[[ GIVEN RECORDS open ]]

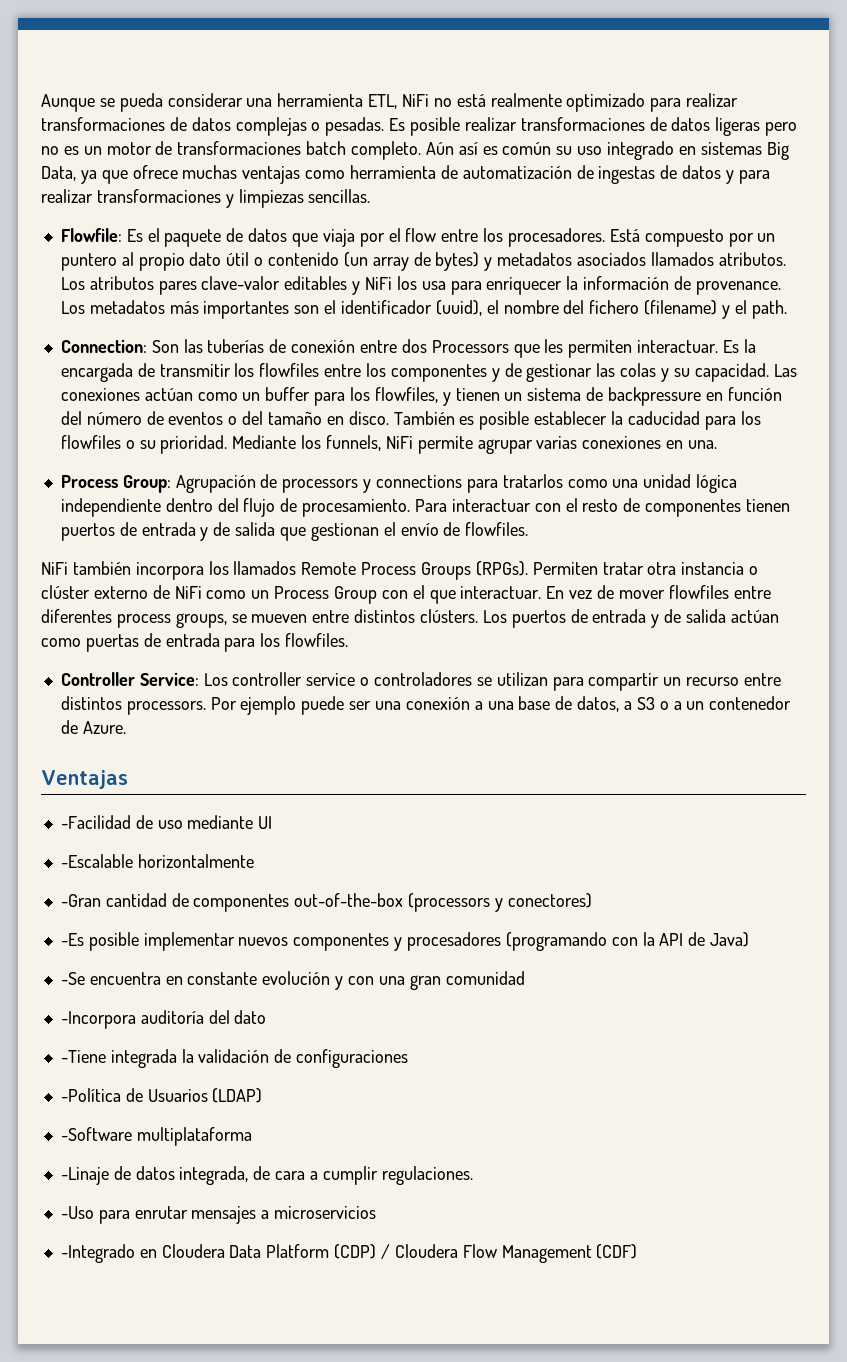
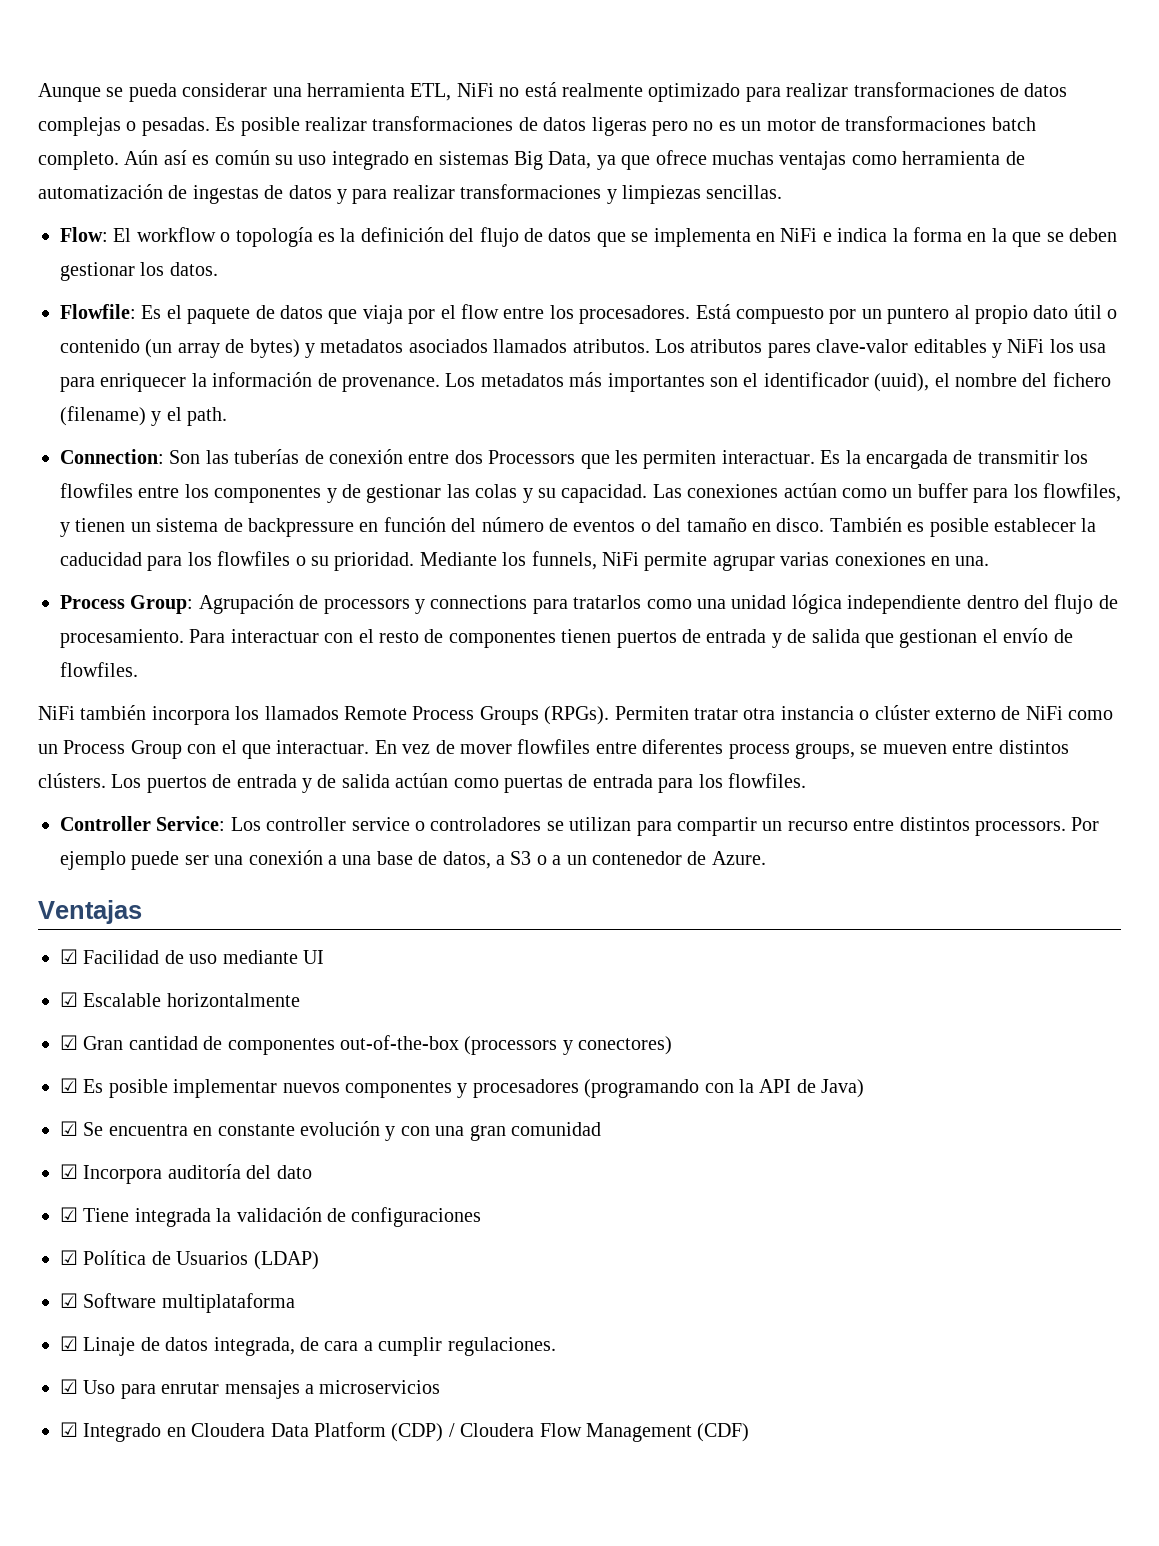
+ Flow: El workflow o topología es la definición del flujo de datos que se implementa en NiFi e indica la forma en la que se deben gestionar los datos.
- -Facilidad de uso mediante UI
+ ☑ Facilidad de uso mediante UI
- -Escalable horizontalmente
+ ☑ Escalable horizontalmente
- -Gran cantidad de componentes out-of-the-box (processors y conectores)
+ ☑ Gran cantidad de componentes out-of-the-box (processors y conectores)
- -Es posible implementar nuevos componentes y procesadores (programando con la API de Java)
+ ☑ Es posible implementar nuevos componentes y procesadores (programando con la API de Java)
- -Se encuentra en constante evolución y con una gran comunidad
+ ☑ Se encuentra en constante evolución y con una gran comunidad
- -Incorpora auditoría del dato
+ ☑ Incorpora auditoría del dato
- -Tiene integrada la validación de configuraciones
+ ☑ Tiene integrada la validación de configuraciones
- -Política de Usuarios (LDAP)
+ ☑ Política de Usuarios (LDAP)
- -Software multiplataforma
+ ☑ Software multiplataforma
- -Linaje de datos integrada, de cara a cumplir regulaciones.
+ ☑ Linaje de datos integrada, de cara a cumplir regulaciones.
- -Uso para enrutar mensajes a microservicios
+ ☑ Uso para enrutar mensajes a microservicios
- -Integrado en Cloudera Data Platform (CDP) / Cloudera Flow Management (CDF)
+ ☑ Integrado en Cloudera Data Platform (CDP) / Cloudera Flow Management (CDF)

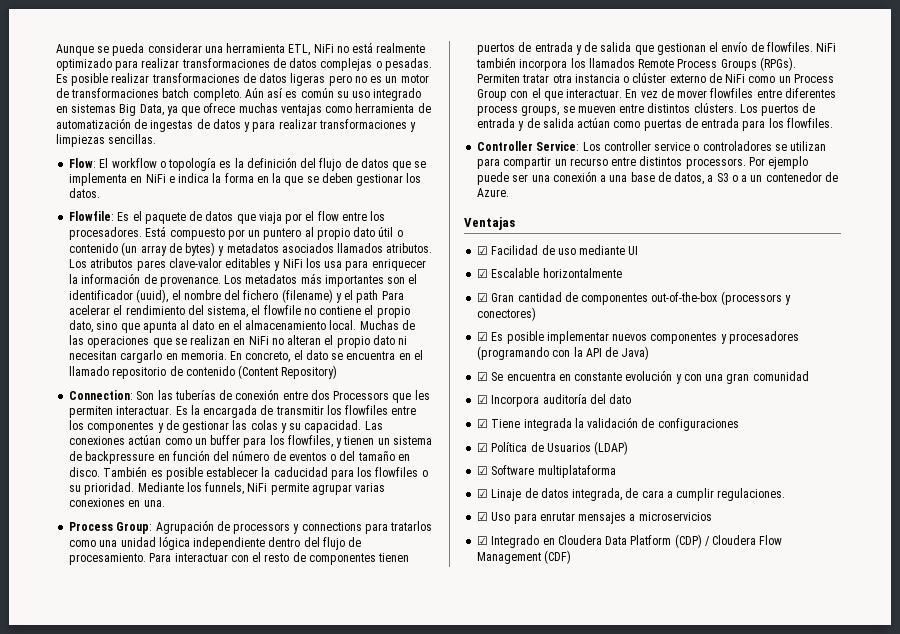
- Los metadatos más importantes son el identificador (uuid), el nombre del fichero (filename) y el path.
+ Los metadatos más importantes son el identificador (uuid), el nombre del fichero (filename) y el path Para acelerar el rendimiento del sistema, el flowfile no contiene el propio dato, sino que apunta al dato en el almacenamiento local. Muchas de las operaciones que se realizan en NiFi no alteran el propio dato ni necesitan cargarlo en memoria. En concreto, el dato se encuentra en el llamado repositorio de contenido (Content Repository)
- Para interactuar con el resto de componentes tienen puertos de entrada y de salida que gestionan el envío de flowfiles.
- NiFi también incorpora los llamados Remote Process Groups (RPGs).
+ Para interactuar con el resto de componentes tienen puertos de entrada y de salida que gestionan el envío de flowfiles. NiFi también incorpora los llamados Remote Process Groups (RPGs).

[[ GIVEN RECORDS closed ]]

WORK REQUIRED: Would you copy out the material above exactly, without the pictures in it?

OUTPUT FOR THIS TASK:
+ Flow: El workflow o topología es la definición del flujo de datos que se implementa en NiFi e indica la forma en la que se deben gestionar los datos.
- -Facilidad de uso mediante UI
+ ☑ Facilidad de uso mediante UI
- -Escalable horizontalmente
+ ☑ Escalable horizontalmente
- -Gran cantidad de componentes out-of-the-box (processors y conectores)
+ ☑ Gran cantidad de componentes out-of-the-box (processors y conectores)
- -Es posible implementar nuevos componentes y procesadores (programando con la API de Java)
+ ☑ Es posible implementar nuevos componentes y procesadores (programando con la API de Java)
- -Se encuentra en constante evolución y con una gran comunidad
+ ☑ Se encuentra en constante evolución y con una gran comunidad
- -Incorpora auditoría del dato
+ ☑ Incorpora auditoría del dato
- -Tiene integrada la validación de configuraciones
+ ☑ Tiene integrada la validación de configuraciones
- -Política de Usuarios (LDAP)
+ ☑ Política de Usuarios (LDAP)
- -Software multiplataforma
+ ☑ Software multiplataforma
- -Linaje de datos integrada, de cara a cumplir regulaciones.
+ ☑ Linaje de datos integrada, de cara a cumplir regulaciones.
- -Uso para enrutar mensajes a microservicios
+ ☑ Uso para enrutar mensajes a microservicios
- -Integrado en Cloudera Data Platform (CDP) / Cloudera Flow Management (CDF)
+ ☑ Integrado en Cloudera Data Platform (CDP) / Cloudera Flow Management (CDF)

- Los metadatos más importantes son el identificador (uuid), el nombre del fichero (filename) y el path.
+ Los metadatos más importantes son el identificador (uuid), el nombre del fichero (filename) y el path Para acelerar el rendimiento del sistema, el flowfile no contiene el propio dato, sino que apunta al dato en el almacenamiento local. Muchas de las operaciones que se realizan en NiFi no alteran el propio dato ni necesitan cargarlo en memoria. En concreto, el dato se encuentra en el llamado repositorio de contenido (Content Repository)
- Para interactuar con el resto de componentes tienen puertos de entrada y de salida que gestionan el envío de flowfiles.
- NiFi también incorpora los llamados Remote Process Groups (RPGs).
+ Para interactuar con el resto de componentes tienen puertos de entrada y de salida que gestionan el envío de flowfiles. NiFi también incorpora los llamados Remote Process Groups (RPGs).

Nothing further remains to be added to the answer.